[Data records]
%%

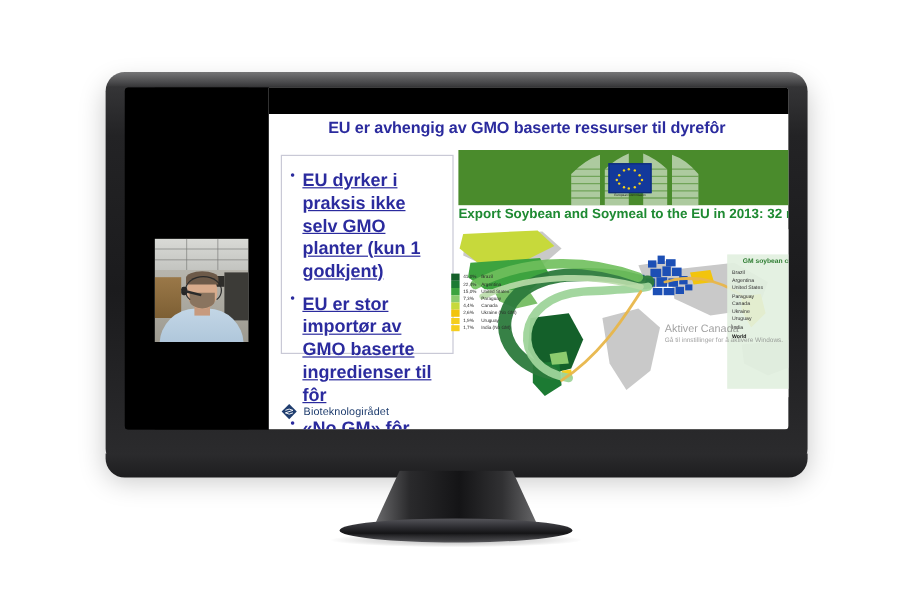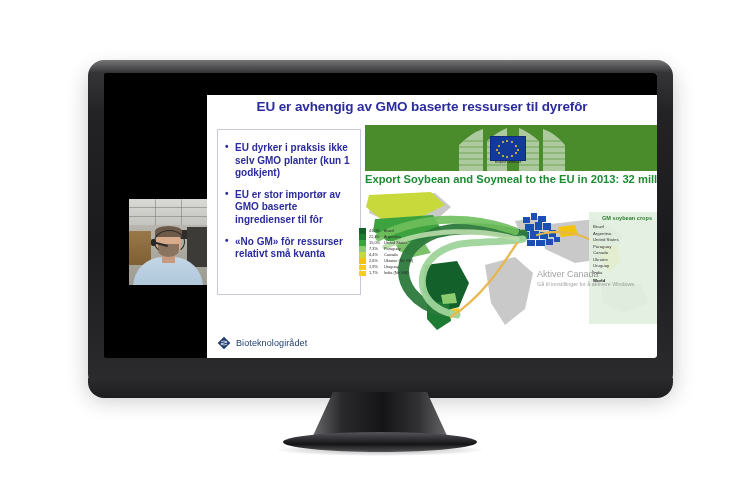--- a/index.html
+++ b/index.html
@@ -170,21 +170,21 @@
     background:#2a2a2a; transform: rotate(14deg);
   }
   .wc-earpiece {
     position:absolute; left:22px; top:40px; width:5px; height:7px;
     background:#262626; border-radius:2px;
   }
 
   
   .slide {
     position: absolute;
-    left: 103px;
+    left: 120px;
     top: 0px;
     width: 484px;
     height: 285px;
     background: #ffffff;
     overflow: hidden;
   }
   .slide-topbar {
     position:absolute; left:0; top:0; width:100%; height:22px;
     background:#000;
   }
@@ -226,24 +226,25 @@
     box-sizing: border-box;
     padding: 12px 6px 6px 6px;
   }
   .bullet-list {
     margin:0; padding:0; list-style:none;
   }
   .bullet-list li {
     position: relative;
     padding-left: 11px;
     margin-bottom: 9px;
-    font-size: 10px;
+    font-size: 15px;
     line-height: 1.26;
     font-weight: bold;
     color: #2b2b9e;
+    text-decoration: underline;
   }
   .bullet-list li::before {
     content: "•";
     position:absolute; left: 1px; top: -1px;
     font-size: 10px;
   }
 
   
   .eu-header {
     position:absolute;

%%

Print the data exactly as written, dropping any images it holds.

--- a/index.html
+++ b/index.html
@@ -170,21 +170,21 @@
     background:#2a2a2a; transform: rotate(14deg);
   }
   .wc-earpiece {
     position:absolute; left:22px; top:40px; width:5px; height:7px;
     background:#262626; border-radius:2px;
   }
 
   
   .slide {
     position: absolute;
-    left: 103px;
+    left: 120px;
     top: 0px;
     width: 484px;
     height: 285px;
     background: #ffffff;
     overflow: hidden;
   }
   .slide-topbar {
     position:absolute; left:0; top:0; width:100%; height:22px;
     background:#000;
   }
@@ -226,24 +226,25 @@
     box-sizing: border-box;
     padding: 12px 6px 6px 6px;
   }
   .bullet-list {
     margin:0; padding:0; list-style:none;
   }
   .bullet-list li {
     position: relative;
     padding-left: 11px;
     margin-bottom: 9px;
-    font-size: 10px;
+    font-size: 15px;
     line-height: 1.26;
     font-weight: bold;
     color: #2b2b9e;
+    text-decoration: underline;
   }
   .bullet-list li::before {
     content: "•";
     position:absolute; left: 1px; top: -1px;
     font-size: 10px;
   }
 
   
   .eu-header {
     position:absolute;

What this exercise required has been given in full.